Summer is a time for vacationing more than usual and making memories. But what other increases will you and your family see this summer?
Here’s a list of five things that may be rising in price soon:
Using the bathroom
Yes. You read that right.
It would actually make sense for budget airlines, like Southwest Airlines, to start charging people for using the bathroom, according to FiveThirtyEight.
On Monday, Luke Jensen and Brian Yutko wrote on FiveThirtyEight that airlines often spend a lot of money to carry certain things on their planes — like water bottles, in-flight entertainment and magazines. But by charging people for going to the restroom, they could actually save money, Jensen and Yutko noted.
“If airlines were extremely aggressive about weight savings, they could provide incentives for passengers to go to the restroom before getting on a flight; doing so could save Southwest about $2.1 million per year,” Jensen and Yutko wrote.
You’ve heard it before, and you’ll surely hear it again. Gas prices are going up. But it might not be for the reason you think.
The Daily Signal reported that it’s a complicated and complex reason for the increase in gas prices, but a lot of it has to do with the prices of different biofuels, mostly due to customer demand.
“The failure of advanced biofuels — especially cellulosic ethanol — to meet targets, along with the constraints of blend walls and consumer rejection of E85 gasohol, would force the oil industry to pay fines for producing fuels consumers do want and take huge losses on forced production of fuels consumers don’t want,” The Daily Signal reported.
This will lead to gas prices on July 4 reaching their highest levels since 2008, Fox News reported.
Will Congress raise the minimum wage?
Well, some companies aren’t waiting to find out.
The Huffington Post’s Rebecca Hiscott wrote last week about seven different companies that are raising their minimum wages. The list includes Ikea, Gap Inc. and Costco, among others, Hiscott wrote.
“So some businesses, like Ikea, are taking matters into their own hands and raising wages without a federal mandate telling them to do so. The move doesn’t just reflect a concern for workers’ quality of life — it’s also a shrewd business tactic that helps retailers attract top talent,” Hiscott wrote.
Find yourself struggling to shop at the grocery story because of the prices? You’re not crazy. Prices are actually going up.

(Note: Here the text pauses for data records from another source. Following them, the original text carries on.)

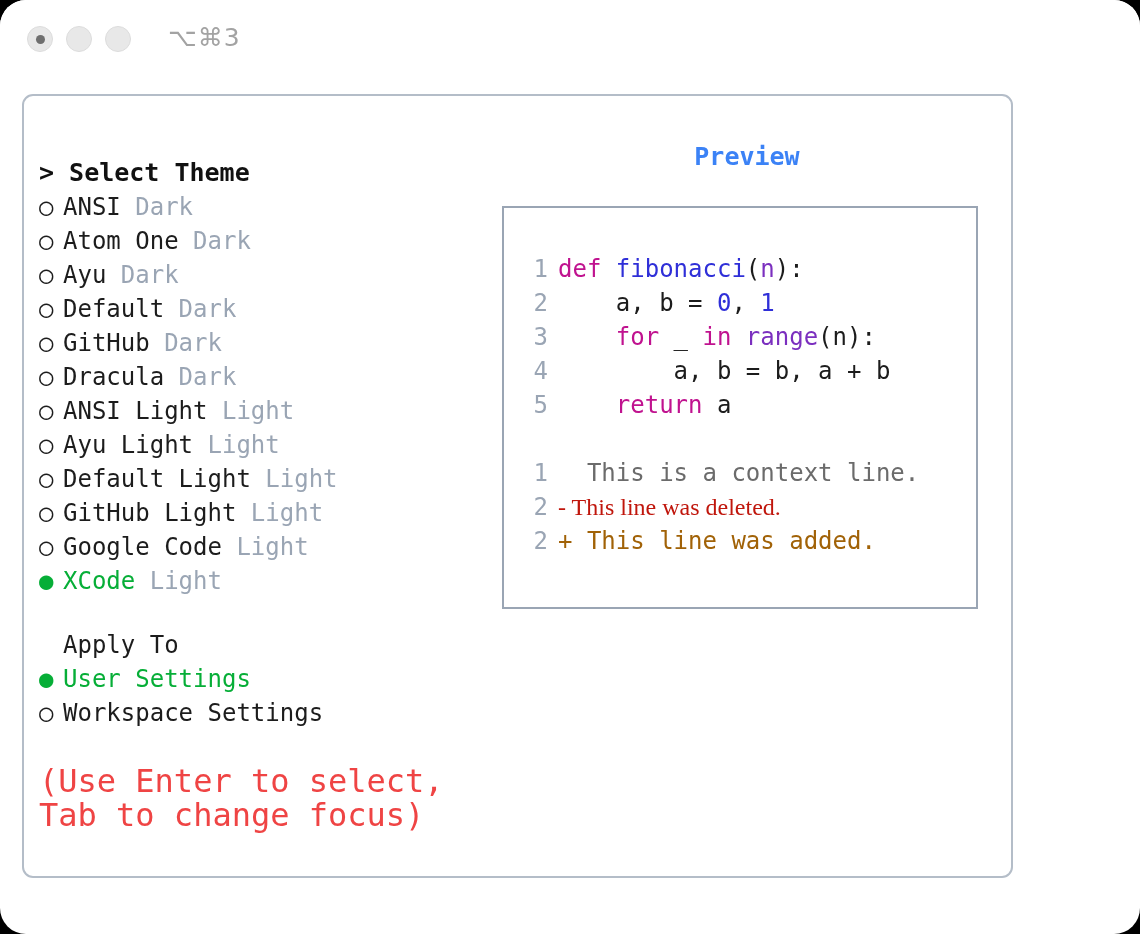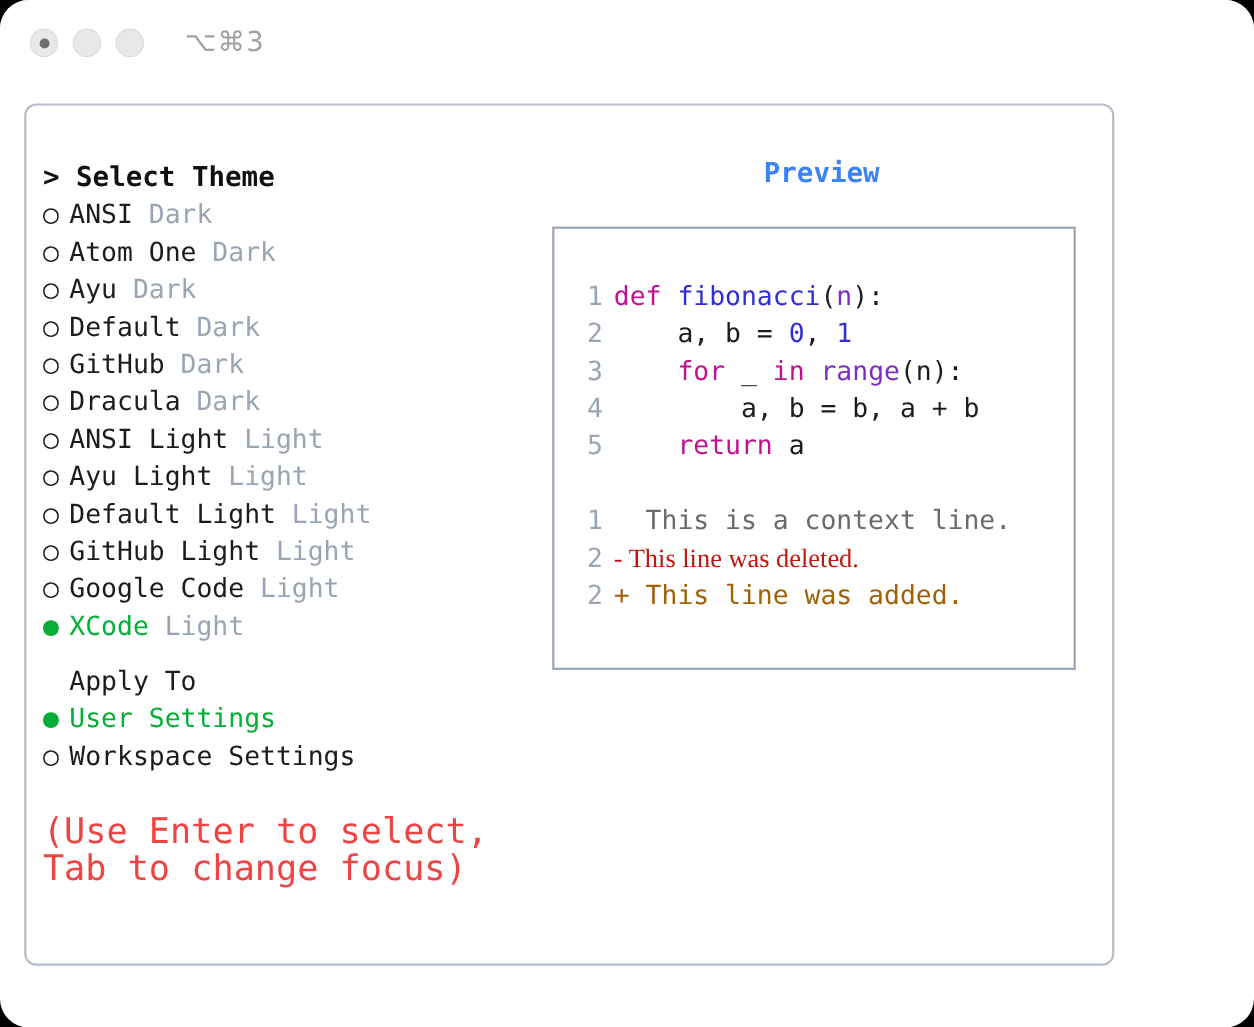--- a/index.html
+++ b/index.html
@@ -89,7 +89,7 @@
   #theme-column {
     position: absolute;
     left: 15px;
-    top: 48px;
+    top: 60px;
     width: 440px;
   }
 

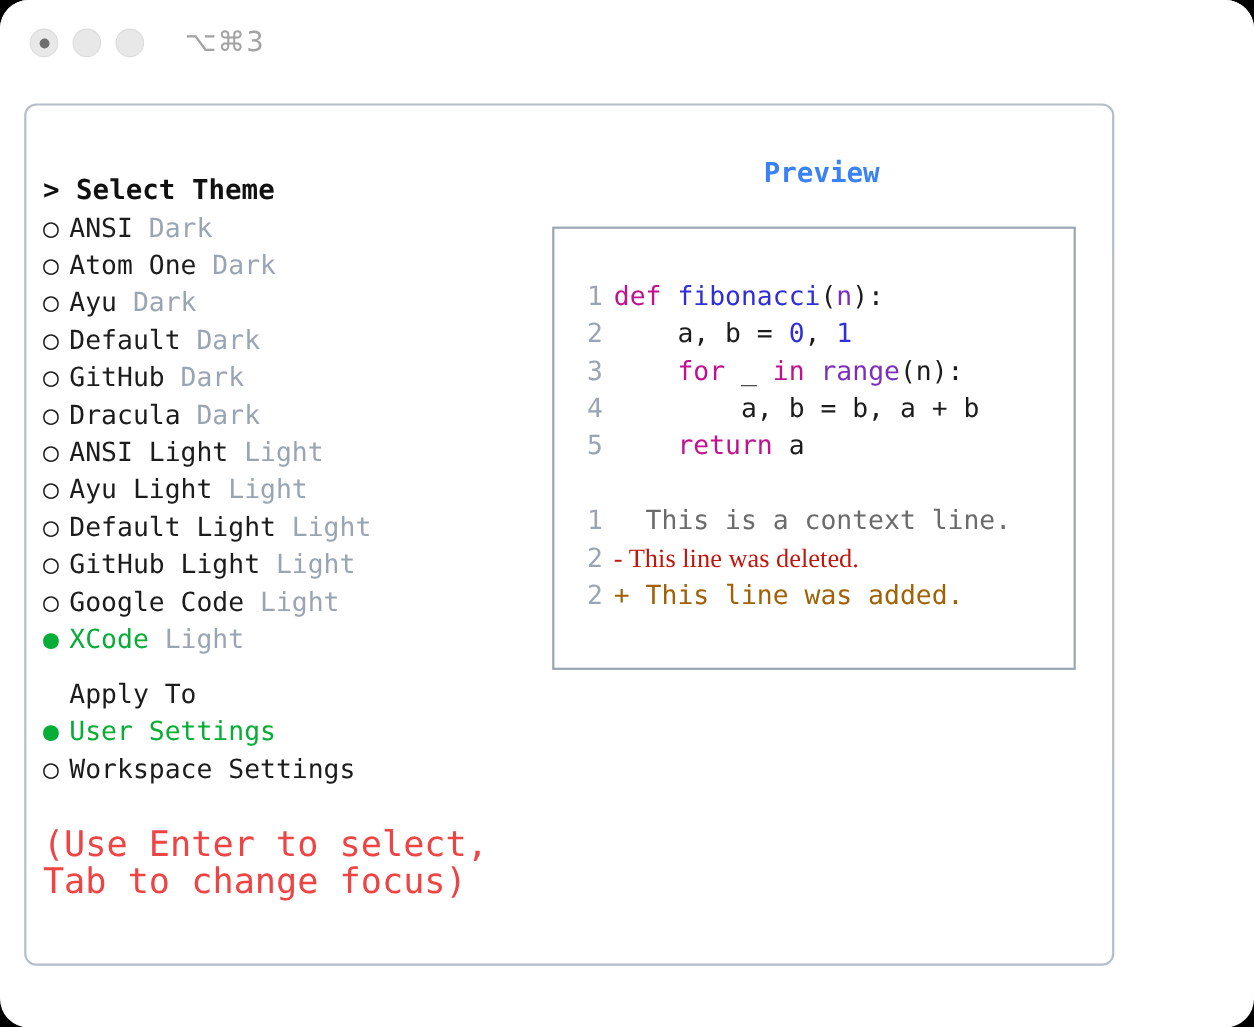--- a/index.html
+++ b/index.html
@@ -118,7 +118,7 @@
   .theme-name.selected { color: #06ae37; }
   .theme-kind { color: #9aa5b4; }
 
-  #apply-to-block { margin-top: 16px; }
+  #apply-to-block { margin-top: 30px; }
   #apply-to-label {
     padding-left: 24px;
     font-size: 24px;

Matt Phillips of Quartz reported on June 18 that the overall prices of grocery bills are on the rise. Some of it has to do with California’s drought and because of higher feed costs overall, Phillips wrote.
“The recent price-climb is one of the fastest since 2011, when a spate of bad weather drove up the cost of food commodities such as wheat and corn. High feed costs and drought also seems to be behind some of the current food price spikes,” Phillips reported. “For instance, beef costs have surged in recent months, though the increases slowed slightly in May.”
Just when you thought they couldn’t climb any higher.
Interest rates are expected to go up on July 1 for new federal loans, according to The Associated Press. Despite people speaking out against the rising interest rates, the upcoming increases could be a sign of the future as far as student loans are concerned, the AP reported.
“If the economy continues to improve, however, these kinds of rate hikes could continue,” according to the AP. “Congress stipulated that the rates for new loans be reset annually but that borrowers keep the rate they were given for the life of the loan.”